Hence, the real question: Just how long are Americans willing to remain mired in the same low-growth, low job-creation, low-wage, low-opportunity economy that is the logical result of austerian policies such as those of Alan Simpson, every GOP presidential candidate, the Republican Congressional Clown Car and my unemployed next-door neighbor (who at 54 has substituted Social Security disability benefits for unemployment benefits and still complains about government spending, people “living off the government,” and, yes, all the “takers” who live around us).
This is the moment in both Canada and the U.S. wherein public/private investment in infrastructure is a game-changer for their respective economies.
First, the timing is perfect. As the Liberal platform in Canada stated, “Interest rates are at historic lows, our current infrastructure is aging rapidly, and our economy is stuck in neutral. Now is the time to invest.” The same is the case in the U.S.
Second, there is no economic sector in either Canada or the U.S. that can so quickly generate across-the-board job-creation and economic growth quite like the construction sector. It has the longest food chain of any economic sector in either country. The tentacles of ancillary industries and companies stretch out like capillaries, oxygenating virtually every other sector of the economy in every part of the country.
Looking for historical evidence of the extent to which infrastructure spending can impact a recessionary or weak economy?
The American middle-class was given birth in the post-WWII years by the G.I. Bill and its emphasis on housing and by Dwight Eisenhower’s fundamental commitment to infrastructure spending; cf. the Interstate Highway System. (Interestingly enough, Eisenhower didn’t borrow to pay for what became a game-changer in American economic history. He raised marginal tax rates as high as 91%. And, guess what? The sky didn’t fall!) Put simply, the greatest era of generalized American prosperity was generated by the ramping up of the construction sector via a focus on housing and infrastructure.

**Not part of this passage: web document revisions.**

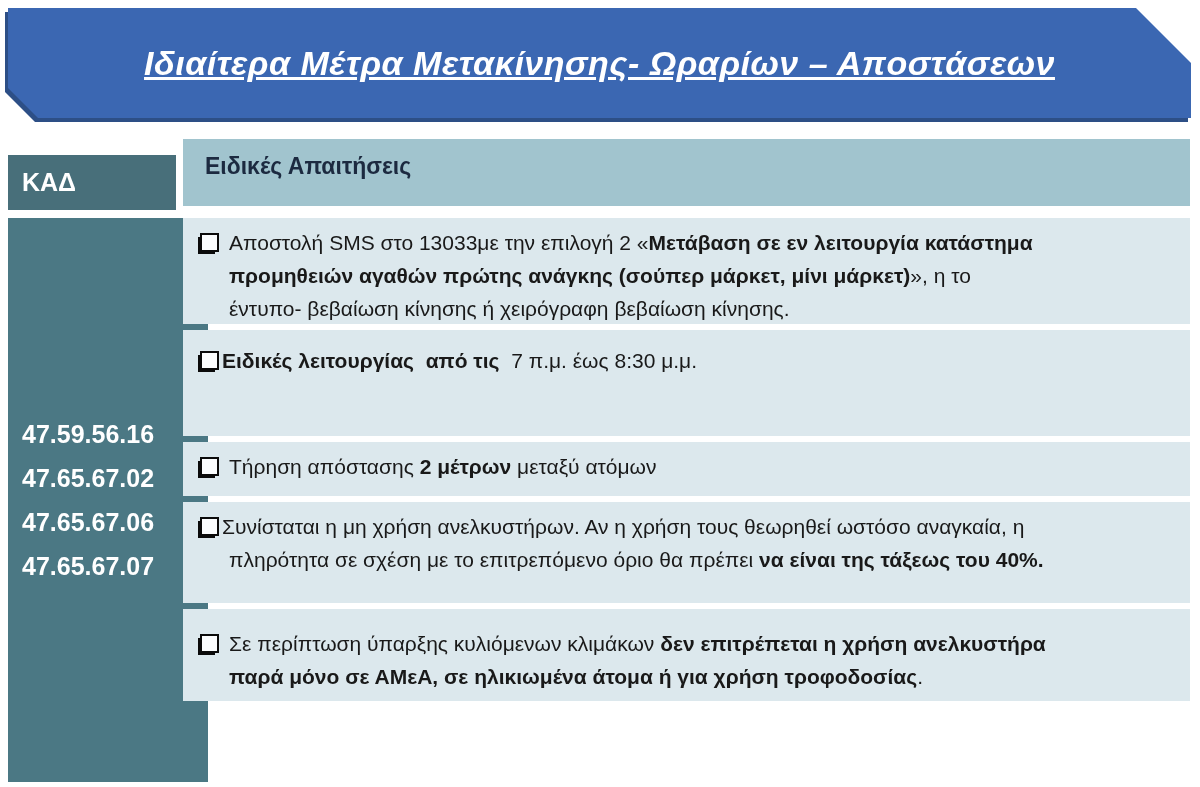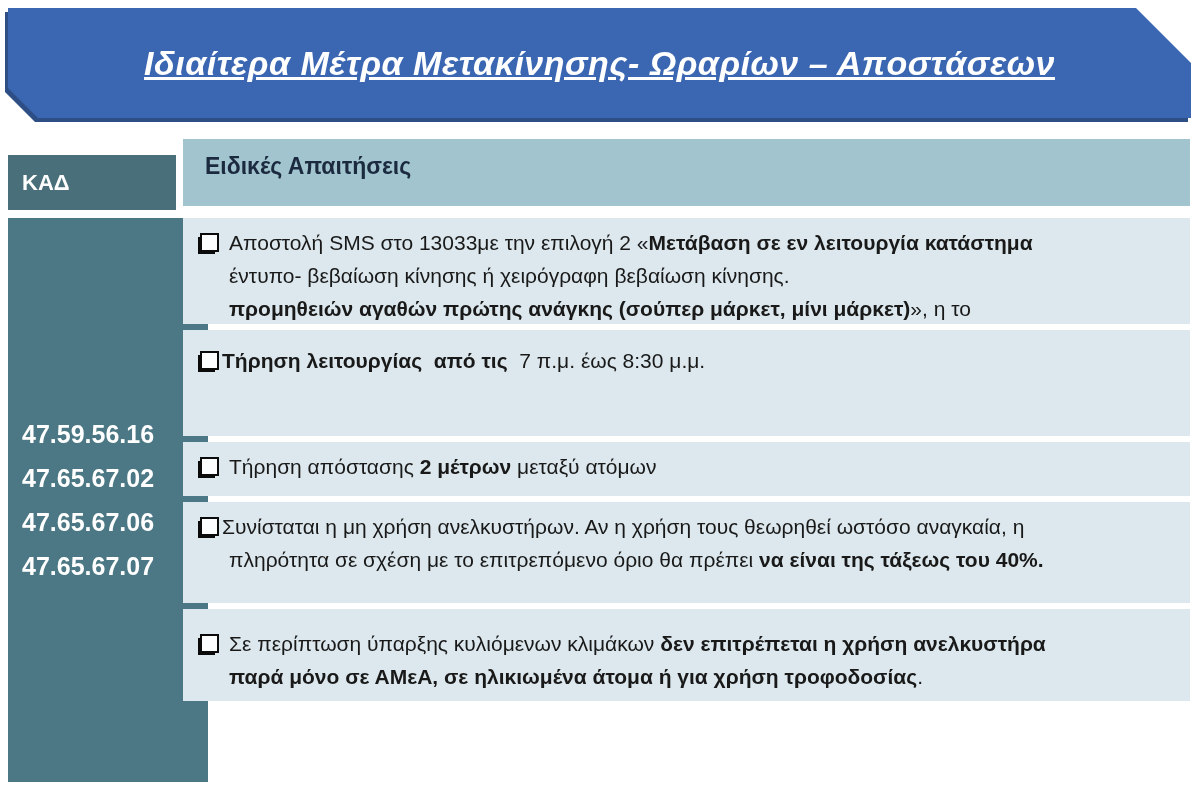--- a/index.html
+++ b/index.html
@@ -20,21 +20,21 @@
     position:absolute;left:8px;top:8px;width:1183px;height:110px;
     background:var(--banner-blue);
     clip-path:polygon(0 0,calc(100% - 55px) 0,100% 55px,100% 100%,30px 100%,0 calc(100% - 30px));
   }
   .banner h1{
     margin:0;line-height:110px;text-align:center;color:#ffffff;
     font-size:34px;font-style:italic;font-weight:bold;letter-spacing:.5px;text-decoration:underline;
   }
   .kad-h{
     position:absolute;left:8px;top:155px;width:168px;height:55px;box-sizing:border-box;
-    background:var(--kad-header-bg);color:#ffffff;font-weight:bold;font-size:22px;
+    background:var(--kad-header-bg);color:#ffffff;font-weight:bold;font-size:25px;
     line-height:55px;padding-left:14px;
   }
   .req-h{
     position:absolute;left:183px;top:139px;width:1007px;height:67px;box-sizing:border-box;
     background:var(--req-header-bg);color:var(--header-text);font-weight:bold;font-size:23px;
     line-height:55px;padding-left:22px;
   }
   .kad-col{
     position:absolute;left:8px;top:218px;width:200px;height:564px;box-sizing:border-box;
     background:var(--kad-body-bg);display:flex;flex-direction:column;justify-content:center;
@@ -73,30 +73,30 @@
       <div class="kad-code">47.65.67.06</div>
       <div class="kad-code">47.65.67.07</div>
     </div>
   <div class="req-col" id="reqCol">
       <div class="req-row" style="height: 106px; padding-top: 8px;">
         <div class="line">
           <span class="cb"></span>
           <span class="txt"><span>Αποστολή SMS στο 13033με την επιλογή 2 «</span><b>Μετάβαση σε εν λειτουργία κατάστημα</b></span>
         </div>
         <div class="line cont">
-          <span class="txt"><span>έντυπο- βεβαίωση κίνησης ή χειρόγραφη βεβαίωση κίνησης.</span></span>
+          <span class="txt"><b>προμηθειών αγαθών πρώτης ανάγκης (σούπερ μάρκετ, μίνι μάρκετ)</b><span>», η το</span></span>
         </div>
         <div class="line cont">
-          <span class="txt"><b>προμηθειών αγαθών πρώτης ανάγκης (σούπερ μάρκετ, μίνι μάρκετ)</b><span>», η το</span></span>
+          <span class="txt"><span>έντυπο- βεβαίωση κίνησης ή χειρόγραφη βεβαίωση κίνησης.</span></span>
         </div>
       </div>
       <div class="req-row" style="height: 106px; padding-top: 14px;">
         <div class="line">
           <span class="cb tight"></span>
-          <span class="txt"><b>Τήρηση λειτουργίας  από τις </b><span> 7 π.μ. έως 8:30 μ.μ.</span></span>
+          <span class="txt"><b>Ειδικές λειτουργίας  από τις </b><span> 7 π.μ. έως 8:30 μ.μ.</span></span>
         </div>
       </div>
       <div class="req-row" style="height: 54px; padding-top: 8px;">
         <div class="line">
           <span class="cb"></span>
           <span class="txt"><span>Τήρηση απόστασης </span><b>2 μέτρων</b><span> μεταξύ ατόμων</span></span>
         </div>
       </div>
       <div class="req-row" style="height: 101px; padding-top: 8px;">
         <div class="line">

Tired of austerian ideologues defining Canada’s “new normal,” Canadians went to the polls and decided that they, and not the ideologues, would define Canada’s future. They got it right, in a big way.
The U.S.? Given that the mainstream media still characterizes Ayn Rand disciple Paul Ryan as a “moderating influence” in economic matters, given that the Clown Car Caucus currently dominating the House of Representatives will, as a result of Republican gerrymandering of House districts, almost guarantee a huge Republican majority for the next decade, we won’t be getting it right anytime soon. Not in a big way. Not even in a small way.